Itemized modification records
--- START ---

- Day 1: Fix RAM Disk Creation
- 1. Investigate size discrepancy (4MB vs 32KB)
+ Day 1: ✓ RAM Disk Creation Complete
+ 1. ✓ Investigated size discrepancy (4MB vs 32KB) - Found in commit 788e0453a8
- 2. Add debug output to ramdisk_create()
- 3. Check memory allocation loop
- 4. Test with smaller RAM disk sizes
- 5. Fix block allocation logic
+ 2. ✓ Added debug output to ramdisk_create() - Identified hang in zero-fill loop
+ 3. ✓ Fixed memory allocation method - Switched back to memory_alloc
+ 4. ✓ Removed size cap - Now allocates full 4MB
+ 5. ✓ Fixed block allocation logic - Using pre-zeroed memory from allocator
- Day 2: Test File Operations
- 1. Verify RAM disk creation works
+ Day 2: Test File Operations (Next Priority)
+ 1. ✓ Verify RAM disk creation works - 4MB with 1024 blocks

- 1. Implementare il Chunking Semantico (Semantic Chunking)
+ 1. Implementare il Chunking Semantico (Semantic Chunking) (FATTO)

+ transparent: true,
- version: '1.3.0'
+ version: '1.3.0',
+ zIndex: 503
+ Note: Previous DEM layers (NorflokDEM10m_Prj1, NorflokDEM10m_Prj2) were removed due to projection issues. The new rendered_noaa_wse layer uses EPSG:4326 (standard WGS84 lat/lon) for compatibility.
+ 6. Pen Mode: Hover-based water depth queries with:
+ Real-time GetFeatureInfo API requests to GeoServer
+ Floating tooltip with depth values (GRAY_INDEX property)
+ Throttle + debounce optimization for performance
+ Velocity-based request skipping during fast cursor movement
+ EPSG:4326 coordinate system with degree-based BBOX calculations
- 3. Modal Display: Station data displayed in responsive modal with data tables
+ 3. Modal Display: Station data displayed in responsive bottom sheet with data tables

--- END ---

Task brief> Only the line that contains "- 1. Verify RAM disk creation works" and the lines after it, through the end of the data above, are to be repeated exactly.

Solution below>
- 1. Verify RAM disk creation works
+ Day 2: Test File Operations (Next Priority)
+ 1. ✓ Verify RAM disk creation works - 4MB with 1024 blocks

- 1. Implementare il Chunking Semantico (Semantic Chunking)
+ 1. Implementare il Chunking Semantico (Semantic Chunking) (FATTO)

+ transparent: true,
- version: '1.3.0'
+ version: '1.3.0',
+ zIndex: 503
+ Note: Previous DEM layers (NorflokDEM10m_Prj1, NorflokDEM10m_Prj2) were removed due to projection issues. The new rendered_noaa_wse layer uses EPSG:4326 (standard WGS84 lat/lon) for compatibility.
+ 6. Pen Mode: Hover-based water depth queries with:
+ Real-time GetFeatureInfo API requests to GeoServer
+ Floating tooltip with depth values (GRAY_INDEX property)
+ Throttle + debounce optimization for performance
+ Velocity-based request skipping during fast cursor movement
+ EPSG:4326 coordinate system with degree-based BBOX calculations
- 3. Modal Display: Station data displayed in responsive modal with data tables
+ 3. Modal Display: Station data displayed in responsive bottom sheet with data tables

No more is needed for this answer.